I make it up to the tower in about five minutes flat, which pretty much has to be some kind of record, considering it’s all the way at the other end of the castle. But when I rush through the alcove to pound on Jaxon’s door, there’s no answer.
I keep pounding, and when that doesn’t work, I text him. And call him. And then pound some more. Because this can’t be happening right now. He can’t really not be here when I most need answers from him.
Except apparently he can. Damn it.
Frustrated, pissed off, and more worried than I’d like to admit, I drop down on one of the overstuffed chairs in his reading alcove and stare at the now-boarded-up window that started all this so I can pretend not to notice that the rug that was here yesterday is now gone.
Then I lean back and prepare to wait Jaxon Vega out.
Fifteen minutes later and I’m pretty much climbing the walls. Half an hour later and I’m firing off more than a few obnoxious texts to the raging jackass. And forty-five minutes later, I’m contemplating burning down the whole freaking tower…at least until Mekhi walks in, sleepy-eyed and amused.
“What are you smiling at?” I demand none too politely.
“You look cute when you’re grumpy.”
“I am not grumpy.”
“Oh, right. You’re pissed off beyond belief and more than capable of ripping Jaxon’s fat black heart out of his chest and stomping on it?” He quotes my most outrageous text back to me, I assume to embarrass me. But I am beyond being embarrassed. I mean, I have fang marks in my neck. Fang marks.
“Exactly,” I answer with a glare. “Not to paraphrase Sylvia Plath or anything.”
“Not to paraphrase her badly, don’t you mean?”
“Keep it up and I’m going to get pissed off at you, too,” I add. He smiles, but before he can say something that makes me want to punch him in his ridiculously pretty face, I demand, “Where’s Jaxon? And why is he hiding from me? Or showing you my texts?”
“He’s not hiding from you.”
“Oh, really?” I walk over and ceremoniously knock on his door. Once again, there’s no answer. “Pretty sure he is.”
“Really? And why would he be hiding from you exactly?” Mekhi crosses his arms over his chest and grins at me, brows raised and head tilted.
“Because of this.” I reach up and rip the bandage off my throat, turning my head so Mekhi can see what I saw.

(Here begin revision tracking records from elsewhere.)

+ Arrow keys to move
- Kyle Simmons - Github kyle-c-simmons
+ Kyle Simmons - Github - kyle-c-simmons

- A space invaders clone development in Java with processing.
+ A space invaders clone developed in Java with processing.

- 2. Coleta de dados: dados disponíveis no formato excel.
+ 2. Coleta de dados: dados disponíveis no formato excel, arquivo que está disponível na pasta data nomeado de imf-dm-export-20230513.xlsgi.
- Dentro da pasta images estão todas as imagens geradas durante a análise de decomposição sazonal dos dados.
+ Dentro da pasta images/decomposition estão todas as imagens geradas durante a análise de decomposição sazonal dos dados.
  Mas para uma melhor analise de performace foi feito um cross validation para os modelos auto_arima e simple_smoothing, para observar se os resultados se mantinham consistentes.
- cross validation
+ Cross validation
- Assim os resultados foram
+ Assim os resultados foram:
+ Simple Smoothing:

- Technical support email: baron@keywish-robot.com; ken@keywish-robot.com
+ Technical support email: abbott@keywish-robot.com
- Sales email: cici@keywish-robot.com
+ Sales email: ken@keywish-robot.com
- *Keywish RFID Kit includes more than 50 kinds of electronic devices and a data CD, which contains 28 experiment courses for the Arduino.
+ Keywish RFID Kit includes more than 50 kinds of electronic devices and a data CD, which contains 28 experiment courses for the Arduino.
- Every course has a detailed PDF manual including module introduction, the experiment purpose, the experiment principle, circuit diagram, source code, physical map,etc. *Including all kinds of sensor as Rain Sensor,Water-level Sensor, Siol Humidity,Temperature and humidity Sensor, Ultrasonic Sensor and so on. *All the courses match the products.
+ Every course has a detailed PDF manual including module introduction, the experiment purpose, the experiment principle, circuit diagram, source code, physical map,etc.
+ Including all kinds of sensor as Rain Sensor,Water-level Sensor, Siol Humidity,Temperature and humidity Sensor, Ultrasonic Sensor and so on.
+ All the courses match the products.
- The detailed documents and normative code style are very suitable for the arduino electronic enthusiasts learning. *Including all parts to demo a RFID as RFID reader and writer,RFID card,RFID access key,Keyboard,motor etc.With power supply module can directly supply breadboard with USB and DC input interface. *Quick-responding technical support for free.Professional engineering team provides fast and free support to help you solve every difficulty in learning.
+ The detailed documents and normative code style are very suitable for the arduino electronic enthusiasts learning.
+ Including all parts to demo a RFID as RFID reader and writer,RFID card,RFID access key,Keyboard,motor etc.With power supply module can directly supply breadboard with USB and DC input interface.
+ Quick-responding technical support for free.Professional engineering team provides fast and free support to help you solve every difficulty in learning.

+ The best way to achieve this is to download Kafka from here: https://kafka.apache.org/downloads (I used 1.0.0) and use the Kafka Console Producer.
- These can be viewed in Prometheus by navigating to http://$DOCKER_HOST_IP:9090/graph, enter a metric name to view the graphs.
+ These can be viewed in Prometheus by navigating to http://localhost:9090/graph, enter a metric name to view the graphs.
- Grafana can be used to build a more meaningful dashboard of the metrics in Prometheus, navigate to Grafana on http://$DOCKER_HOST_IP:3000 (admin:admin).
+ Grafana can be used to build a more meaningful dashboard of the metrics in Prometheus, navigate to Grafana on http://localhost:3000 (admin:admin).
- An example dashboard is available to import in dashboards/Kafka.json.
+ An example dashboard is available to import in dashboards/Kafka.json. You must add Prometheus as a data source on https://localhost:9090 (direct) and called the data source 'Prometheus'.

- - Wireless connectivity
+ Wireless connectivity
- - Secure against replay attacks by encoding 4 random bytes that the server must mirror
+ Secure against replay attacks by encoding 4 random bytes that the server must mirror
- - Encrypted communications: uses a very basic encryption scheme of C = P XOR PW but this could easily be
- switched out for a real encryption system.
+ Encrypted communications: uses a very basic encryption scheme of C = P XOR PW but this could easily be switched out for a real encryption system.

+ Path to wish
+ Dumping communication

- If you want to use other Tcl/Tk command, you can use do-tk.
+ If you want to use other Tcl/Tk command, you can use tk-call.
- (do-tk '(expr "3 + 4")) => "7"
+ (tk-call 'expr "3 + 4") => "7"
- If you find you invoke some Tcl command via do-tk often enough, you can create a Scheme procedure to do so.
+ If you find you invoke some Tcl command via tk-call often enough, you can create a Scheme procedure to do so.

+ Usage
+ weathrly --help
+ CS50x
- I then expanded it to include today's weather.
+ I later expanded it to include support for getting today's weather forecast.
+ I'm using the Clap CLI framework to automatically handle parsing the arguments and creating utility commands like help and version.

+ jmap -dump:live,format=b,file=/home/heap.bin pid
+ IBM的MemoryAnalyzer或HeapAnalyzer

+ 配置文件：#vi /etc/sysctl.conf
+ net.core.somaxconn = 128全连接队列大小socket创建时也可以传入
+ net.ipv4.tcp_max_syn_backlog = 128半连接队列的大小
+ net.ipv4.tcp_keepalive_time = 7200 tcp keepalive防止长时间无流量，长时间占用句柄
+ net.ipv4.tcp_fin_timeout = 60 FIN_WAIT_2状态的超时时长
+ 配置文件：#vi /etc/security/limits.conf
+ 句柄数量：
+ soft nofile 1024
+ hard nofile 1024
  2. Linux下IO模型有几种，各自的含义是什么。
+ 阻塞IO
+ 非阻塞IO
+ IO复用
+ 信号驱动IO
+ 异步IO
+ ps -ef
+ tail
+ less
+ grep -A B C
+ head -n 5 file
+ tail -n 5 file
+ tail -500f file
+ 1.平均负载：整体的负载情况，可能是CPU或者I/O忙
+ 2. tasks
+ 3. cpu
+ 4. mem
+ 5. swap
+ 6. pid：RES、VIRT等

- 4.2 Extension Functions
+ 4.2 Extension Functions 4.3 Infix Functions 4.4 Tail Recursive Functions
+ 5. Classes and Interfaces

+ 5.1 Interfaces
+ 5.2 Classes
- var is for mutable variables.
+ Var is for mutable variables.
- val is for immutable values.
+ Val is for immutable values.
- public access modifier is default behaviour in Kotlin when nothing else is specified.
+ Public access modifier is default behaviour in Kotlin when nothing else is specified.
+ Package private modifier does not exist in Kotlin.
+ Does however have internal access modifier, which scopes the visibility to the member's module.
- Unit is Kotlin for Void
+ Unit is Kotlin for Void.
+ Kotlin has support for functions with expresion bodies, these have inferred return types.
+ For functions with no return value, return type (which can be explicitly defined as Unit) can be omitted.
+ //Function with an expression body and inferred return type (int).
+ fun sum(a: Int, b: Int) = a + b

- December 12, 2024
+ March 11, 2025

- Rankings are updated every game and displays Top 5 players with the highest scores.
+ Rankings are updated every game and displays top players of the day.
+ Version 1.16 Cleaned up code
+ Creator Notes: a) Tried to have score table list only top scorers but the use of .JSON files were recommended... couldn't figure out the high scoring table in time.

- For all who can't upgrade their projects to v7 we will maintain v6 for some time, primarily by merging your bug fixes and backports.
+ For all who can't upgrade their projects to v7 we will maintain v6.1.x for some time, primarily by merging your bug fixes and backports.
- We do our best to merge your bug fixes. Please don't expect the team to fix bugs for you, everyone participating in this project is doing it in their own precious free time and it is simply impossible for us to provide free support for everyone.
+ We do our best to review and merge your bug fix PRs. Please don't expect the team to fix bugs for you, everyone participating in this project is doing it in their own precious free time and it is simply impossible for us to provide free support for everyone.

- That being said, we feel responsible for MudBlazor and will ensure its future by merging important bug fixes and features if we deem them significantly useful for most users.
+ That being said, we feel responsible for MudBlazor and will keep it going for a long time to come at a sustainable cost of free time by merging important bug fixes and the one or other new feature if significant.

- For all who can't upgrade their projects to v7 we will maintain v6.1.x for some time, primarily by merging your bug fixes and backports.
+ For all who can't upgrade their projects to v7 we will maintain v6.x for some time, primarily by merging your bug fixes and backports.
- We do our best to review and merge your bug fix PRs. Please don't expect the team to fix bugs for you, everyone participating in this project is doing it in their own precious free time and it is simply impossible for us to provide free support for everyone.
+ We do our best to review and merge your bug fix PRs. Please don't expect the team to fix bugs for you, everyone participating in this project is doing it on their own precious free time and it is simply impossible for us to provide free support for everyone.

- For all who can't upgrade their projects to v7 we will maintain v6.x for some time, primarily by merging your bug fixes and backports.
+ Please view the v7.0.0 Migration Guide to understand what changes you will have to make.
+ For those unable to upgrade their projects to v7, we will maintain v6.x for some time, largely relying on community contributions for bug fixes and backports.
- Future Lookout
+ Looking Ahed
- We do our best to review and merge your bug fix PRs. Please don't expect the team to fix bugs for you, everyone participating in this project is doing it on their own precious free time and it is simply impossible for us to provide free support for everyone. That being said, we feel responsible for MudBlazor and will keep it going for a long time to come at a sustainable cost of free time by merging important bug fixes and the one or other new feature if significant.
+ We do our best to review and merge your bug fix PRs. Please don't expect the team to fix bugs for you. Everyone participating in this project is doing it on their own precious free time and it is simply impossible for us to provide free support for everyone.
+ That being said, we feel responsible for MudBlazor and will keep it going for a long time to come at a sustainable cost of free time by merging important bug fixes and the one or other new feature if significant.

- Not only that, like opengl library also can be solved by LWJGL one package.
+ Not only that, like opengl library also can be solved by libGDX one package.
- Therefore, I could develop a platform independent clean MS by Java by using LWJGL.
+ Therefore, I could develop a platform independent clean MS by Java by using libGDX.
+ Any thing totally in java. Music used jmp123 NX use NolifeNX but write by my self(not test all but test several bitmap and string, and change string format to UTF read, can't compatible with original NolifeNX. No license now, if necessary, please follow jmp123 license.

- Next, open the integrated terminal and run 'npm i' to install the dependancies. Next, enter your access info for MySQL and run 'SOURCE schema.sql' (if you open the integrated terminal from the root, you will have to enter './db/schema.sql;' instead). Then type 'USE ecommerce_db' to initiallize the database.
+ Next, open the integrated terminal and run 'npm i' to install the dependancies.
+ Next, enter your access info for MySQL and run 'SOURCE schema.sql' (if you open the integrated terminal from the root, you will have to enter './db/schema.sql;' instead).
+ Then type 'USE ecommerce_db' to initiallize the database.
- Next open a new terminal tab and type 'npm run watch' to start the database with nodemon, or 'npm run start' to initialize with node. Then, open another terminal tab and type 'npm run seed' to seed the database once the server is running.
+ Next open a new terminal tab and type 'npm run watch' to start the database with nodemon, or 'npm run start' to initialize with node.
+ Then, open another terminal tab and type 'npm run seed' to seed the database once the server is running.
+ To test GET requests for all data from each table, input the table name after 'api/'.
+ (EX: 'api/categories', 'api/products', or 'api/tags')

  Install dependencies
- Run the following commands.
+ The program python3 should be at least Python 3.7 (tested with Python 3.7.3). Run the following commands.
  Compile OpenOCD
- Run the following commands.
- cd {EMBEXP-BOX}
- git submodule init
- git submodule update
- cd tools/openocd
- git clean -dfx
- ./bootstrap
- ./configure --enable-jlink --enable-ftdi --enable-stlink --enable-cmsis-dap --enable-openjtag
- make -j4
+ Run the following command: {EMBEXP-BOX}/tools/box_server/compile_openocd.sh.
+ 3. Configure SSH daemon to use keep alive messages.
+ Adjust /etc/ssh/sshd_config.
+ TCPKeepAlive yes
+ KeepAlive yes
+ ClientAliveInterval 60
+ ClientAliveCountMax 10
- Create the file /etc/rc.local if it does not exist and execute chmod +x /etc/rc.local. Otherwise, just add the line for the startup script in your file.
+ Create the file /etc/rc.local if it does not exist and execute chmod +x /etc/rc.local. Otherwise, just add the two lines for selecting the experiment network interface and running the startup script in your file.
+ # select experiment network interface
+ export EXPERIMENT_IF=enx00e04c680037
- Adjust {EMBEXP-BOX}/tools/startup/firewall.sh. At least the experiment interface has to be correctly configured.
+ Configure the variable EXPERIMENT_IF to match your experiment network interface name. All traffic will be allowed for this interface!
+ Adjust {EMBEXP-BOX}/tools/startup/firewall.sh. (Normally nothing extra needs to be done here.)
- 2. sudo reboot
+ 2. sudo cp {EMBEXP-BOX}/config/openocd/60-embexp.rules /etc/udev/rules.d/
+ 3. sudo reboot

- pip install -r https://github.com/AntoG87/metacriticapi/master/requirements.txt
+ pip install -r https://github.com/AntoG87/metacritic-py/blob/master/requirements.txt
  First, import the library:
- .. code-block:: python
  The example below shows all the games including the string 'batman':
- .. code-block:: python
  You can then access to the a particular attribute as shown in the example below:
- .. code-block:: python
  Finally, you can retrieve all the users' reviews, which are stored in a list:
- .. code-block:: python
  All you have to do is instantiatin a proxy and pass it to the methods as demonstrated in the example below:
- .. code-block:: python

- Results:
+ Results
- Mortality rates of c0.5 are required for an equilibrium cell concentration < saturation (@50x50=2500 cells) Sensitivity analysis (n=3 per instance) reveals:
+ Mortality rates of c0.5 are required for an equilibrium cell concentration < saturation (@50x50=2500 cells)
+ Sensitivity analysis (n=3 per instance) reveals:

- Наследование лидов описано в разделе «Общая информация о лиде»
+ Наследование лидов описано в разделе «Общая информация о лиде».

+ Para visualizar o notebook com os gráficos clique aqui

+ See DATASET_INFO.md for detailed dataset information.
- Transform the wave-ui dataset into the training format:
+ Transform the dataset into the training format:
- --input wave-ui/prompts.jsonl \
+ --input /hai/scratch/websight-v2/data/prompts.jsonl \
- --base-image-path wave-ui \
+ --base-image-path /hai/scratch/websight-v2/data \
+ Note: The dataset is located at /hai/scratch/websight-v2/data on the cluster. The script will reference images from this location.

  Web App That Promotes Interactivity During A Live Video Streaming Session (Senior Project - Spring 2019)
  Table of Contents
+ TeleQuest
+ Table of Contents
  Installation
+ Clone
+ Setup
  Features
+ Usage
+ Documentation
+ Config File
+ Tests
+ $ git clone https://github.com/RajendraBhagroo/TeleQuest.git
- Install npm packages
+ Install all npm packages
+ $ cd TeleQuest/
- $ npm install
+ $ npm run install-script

I take a perverse kind of satisfaction in watching the grin drop from his face. In watching his eyes widen and his face go slack with shock. “What the hell! Who bit you?”
Oh God. My stomach revolts, and for a second, I think I’m going to throw up as nausea washes through me. He didn’t deny someone bit me. He just asked who bit me, like it’s perfectly normal that I have two puncture wounds on my neck.
Like it’s perfectly normal that there might be someone or, judging by his question, a lot of someones at this school who walk around biting people.
Fear skitters up my spine at the implication, has the hair on my arms and the back of my neck standing straight up.
“Grace?” Mekhi prompts when I’m too busy trying not to hyperventilate to answer him. “Who bit you?”
“What do you mean, who?” I nearly choke on the words. “Jaxon bit me. Obviously.”
“Jaxon?” He shakes his head, a little wild-eyed. “No, I’m pretty sure that’s not how that went down.”
“What do you mean? Of course it is. I was up here, got cut by glass, and Jaxon bit me. I’m sure of it.”
“You remember that happening? Just like that? You remember him biting you?”
“Well, no.” I’m pretty sure I’m as wild-eyed as he is at this point. “But if it wasn’t him, then who the hell was it?”
“I have no idea.” He pulls out his phone and fires off a series of texts.
My head is swimming. Because of everything he’s said and everything he hasn’t. The only things that bite people are animals and— No. I’m not ready to go there yet. Not ready to actually think the word. My brain might explode.
“I swear to God, if you’re messing with me, Mekhi… If this is all just some great, big practical joke you guys cooked up, I’m going to murder you all. Like, disembowel you while you’re still alive and feed your entrails to whatever poor, starving polar bear I can find. We’re clear about that, right?”
“Crystal.” His phone vibrates with several return texts, and his face gets even more grim as he reads them. “It definitely wasn’t Jaxon.”